-- Exercise requirements --
Could you give the listing again exactly, without its pictures?
━━━
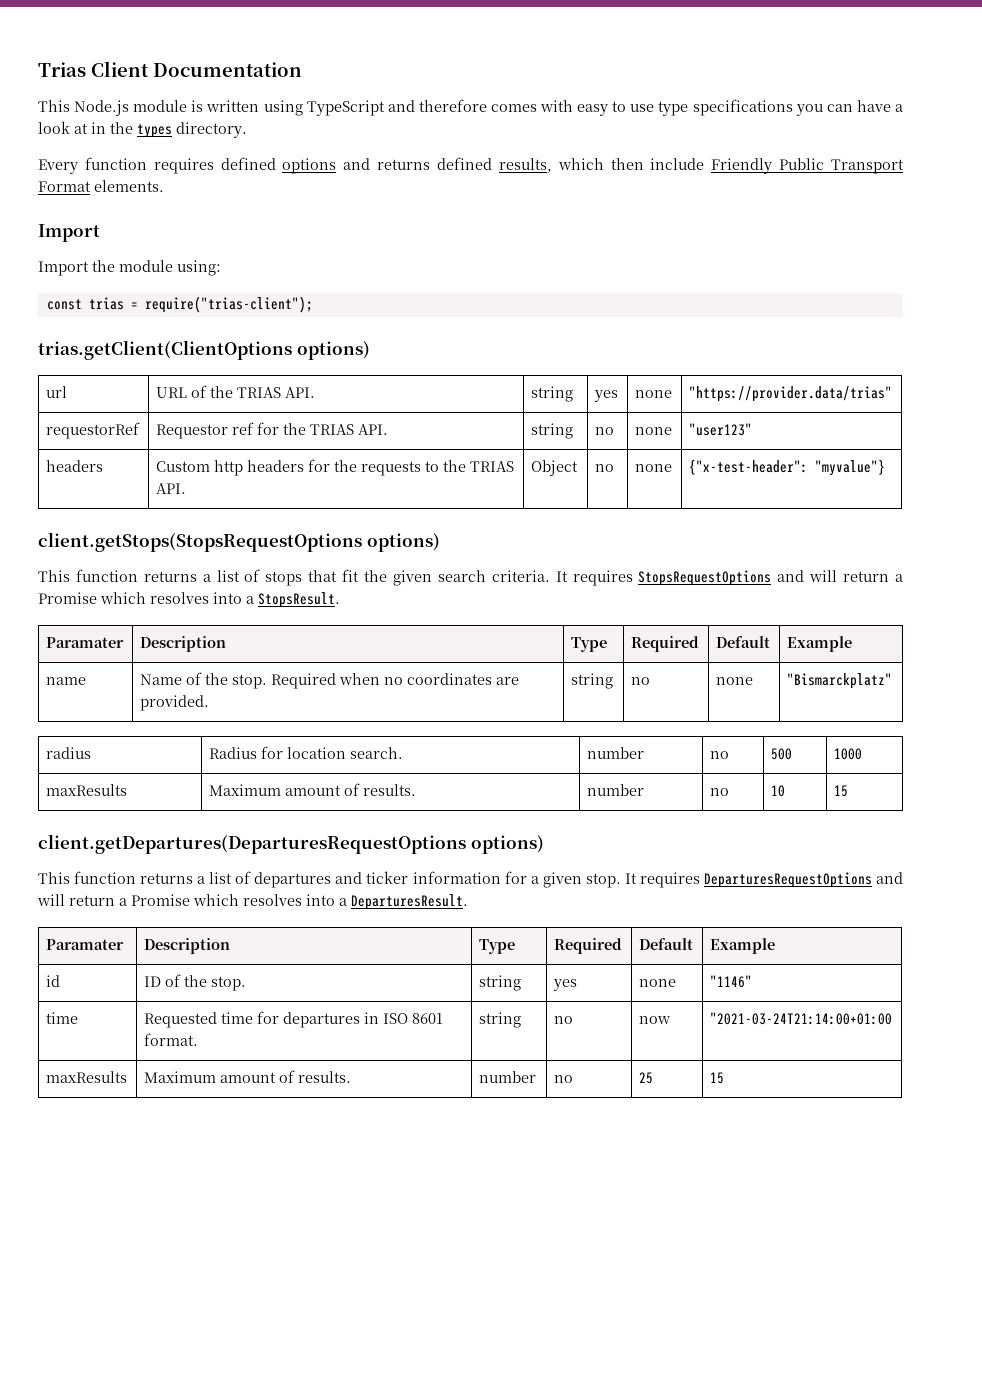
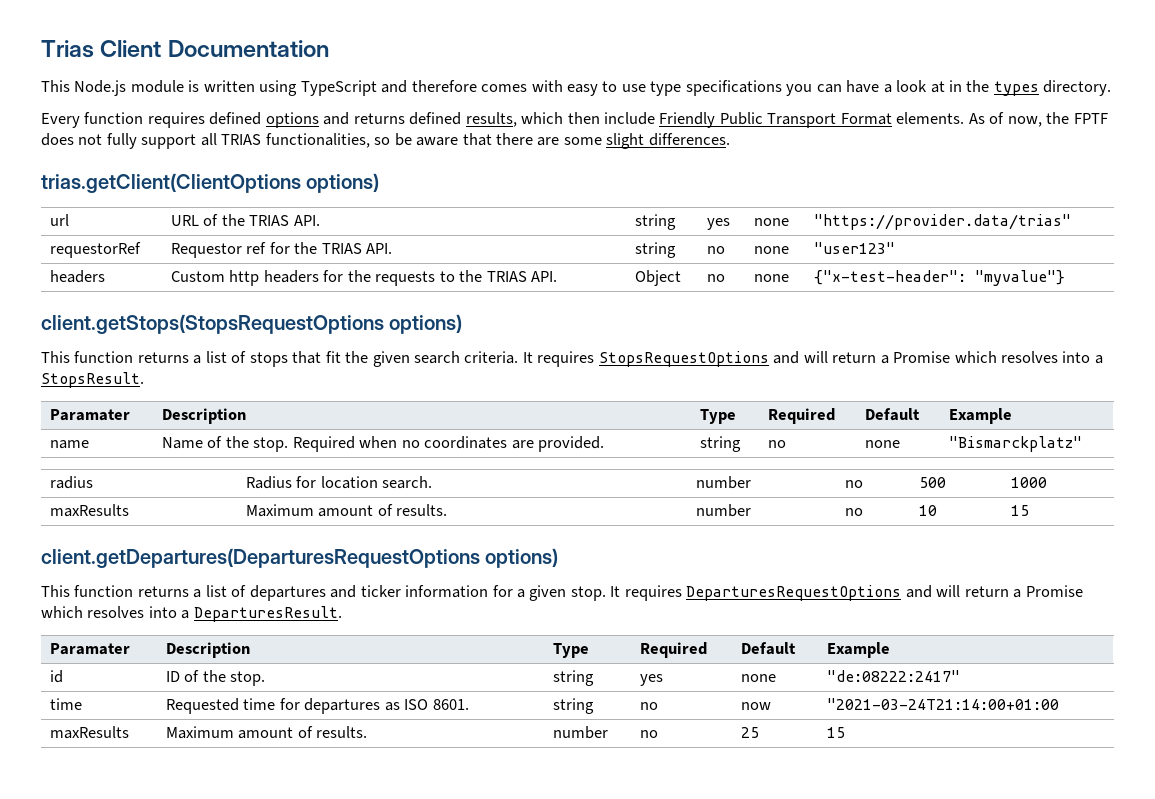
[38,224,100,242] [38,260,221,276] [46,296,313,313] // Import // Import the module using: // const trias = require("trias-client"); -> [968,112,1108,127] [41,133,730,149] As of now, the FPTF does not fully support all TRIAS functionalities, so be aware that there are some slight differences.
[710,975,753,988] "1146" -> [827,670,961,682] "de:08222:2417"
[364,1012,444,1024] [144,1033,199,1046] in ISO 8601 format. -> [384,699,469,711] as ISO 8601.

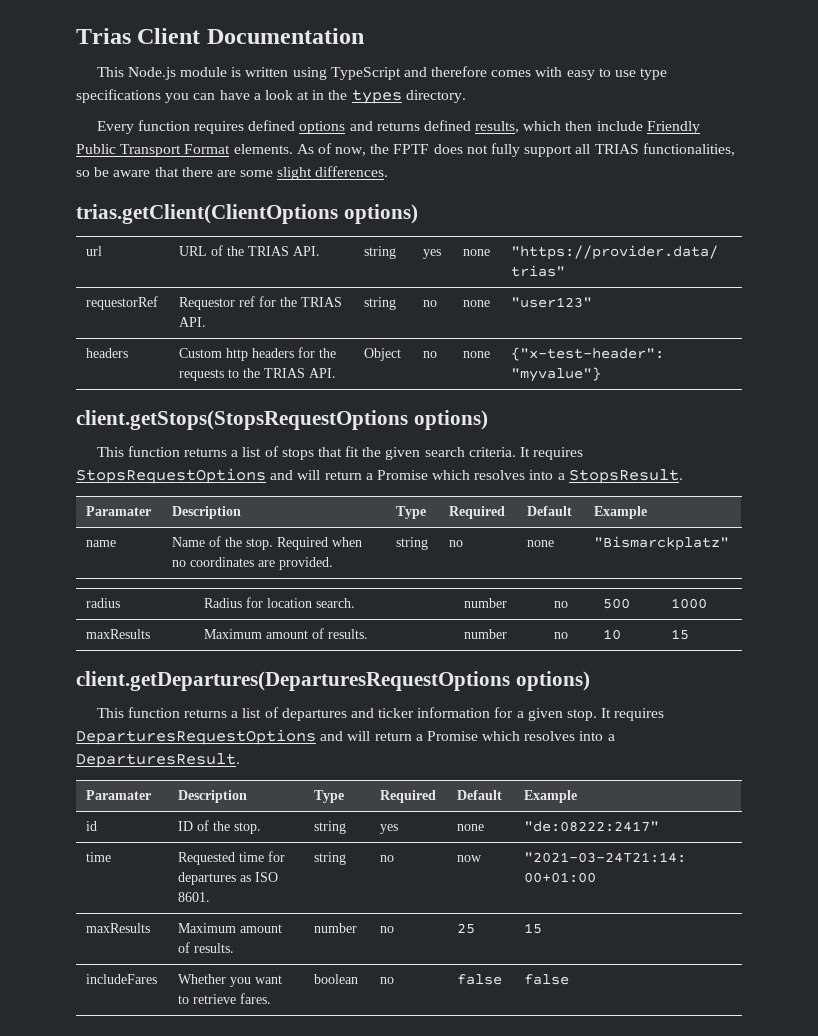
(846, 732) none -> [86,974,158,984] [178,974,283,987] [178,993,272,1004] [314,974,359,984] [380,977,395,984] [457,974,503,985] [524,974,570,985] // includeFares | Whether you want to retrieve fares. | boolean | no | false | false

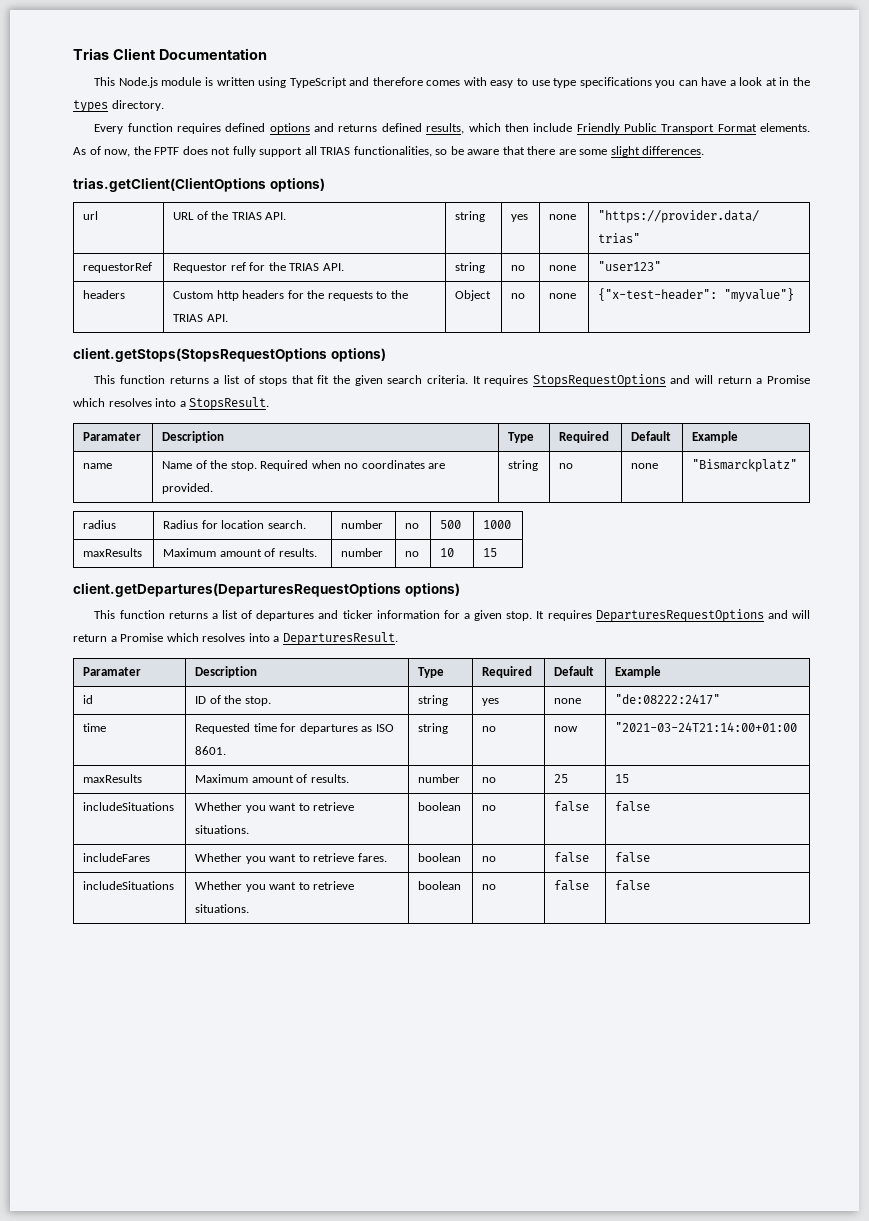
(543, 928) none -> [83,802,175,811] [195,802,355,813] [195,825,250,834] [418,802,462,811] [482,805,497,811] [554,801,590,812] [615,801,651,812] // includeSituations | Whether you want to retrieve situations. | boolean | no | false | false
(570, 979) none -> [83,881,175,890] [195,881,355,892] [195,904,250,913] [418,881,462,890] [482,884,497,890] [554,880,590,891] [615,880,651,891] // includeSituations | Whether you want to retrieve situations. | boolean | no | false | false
━━━
-- Completed task --
[38,224,100,242] [38,260,221,276] [46,296,313,313] // Import // Import the module using: // const trias = require("trias-client"); -> [968,112,1108,127] [41,133,730,149] As of now, the FPTF does not fully support all TRIAS functionalities, so be aware that there are some slight differences.
[710,975,753,988] "1146" -> [827,670,961,682] "de:08222:2417"
[364,1012,444,1024] [144,1033,199,1046] in ISO 8601 format. -> [384,699,469,711] as ISO 8601.

(846, 732) none -> [86,974,158,984] [178,974,283,987] [178,993,272,1004] [314,974,359,984] [380,977,395,984] [457,974,503,985] [524,974,570,985] // includeFares | Whether you want to retrieve fares. | boolean | no | false | false

(543, 928) none -> [83,802,175,811] [195,802,355,813] [195,825,250,834] [418,802,462,811] [482,805,497,811] [554,801,590,812] [615,801,651,812] // includeSituations | Whether you want to retrieve situations. | boolean | no | false | false
(570, 979) none -> [83,881,175,890] [195,881,355,892] [195,904,250,913] [418,881,462,890] [482,884,497,890] [554,880,590,891] [615,880,651,891] // includeSituations | Whether you want to retrieve situations. | boolean | no | false | false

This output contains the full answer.